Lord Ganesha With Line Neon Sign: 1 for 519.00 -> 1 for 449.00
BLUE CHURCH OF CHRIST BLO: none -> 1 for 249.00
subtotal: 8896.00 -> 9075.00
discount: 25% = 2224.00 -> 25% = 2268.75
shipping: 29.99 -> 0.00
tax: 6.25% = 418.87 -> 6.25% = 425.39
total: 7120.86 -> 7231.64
━━━━━━━━━━
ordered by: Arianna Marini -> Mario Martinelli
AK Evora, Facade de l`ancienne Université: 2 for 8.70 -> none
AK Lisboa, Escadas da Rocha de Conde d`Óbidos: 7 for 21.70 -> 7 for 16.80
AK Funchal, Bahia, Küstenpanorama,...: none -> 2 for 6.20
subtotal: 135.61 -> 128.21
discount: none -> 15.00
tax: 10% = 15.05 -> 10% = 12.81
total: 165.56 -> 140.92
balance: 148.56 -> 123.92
━━━━━━━━━━
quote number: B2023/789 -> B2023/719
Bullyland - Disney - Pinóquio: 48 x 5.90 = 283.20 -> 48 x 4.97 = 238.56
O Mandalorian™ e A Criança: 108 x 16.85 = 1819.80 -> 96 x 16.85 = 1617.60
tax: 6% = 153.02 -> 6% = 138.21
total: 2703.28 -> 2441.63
━━━━━━━━━━
_What you need to do_: Look above for the line with "Bullyland - Disney" and the line with "total: 2703.28 -> 2441.63". Write out those two lines and all the lines between them, exactly, and no others.

_Result of the task_:
Bullyland - Disney - Pinóquio: 48 x 5.90 = 283.20 -> 48 x 4.97 = 238.56
O Mandalorian™ e A Criança: 108 x 16.85 = 1819.80 -> 96 x 16.85 = 1617.60
tax: 6% = 153.02 -> 6% = 138.21
total: 2703.28 -> 2441.63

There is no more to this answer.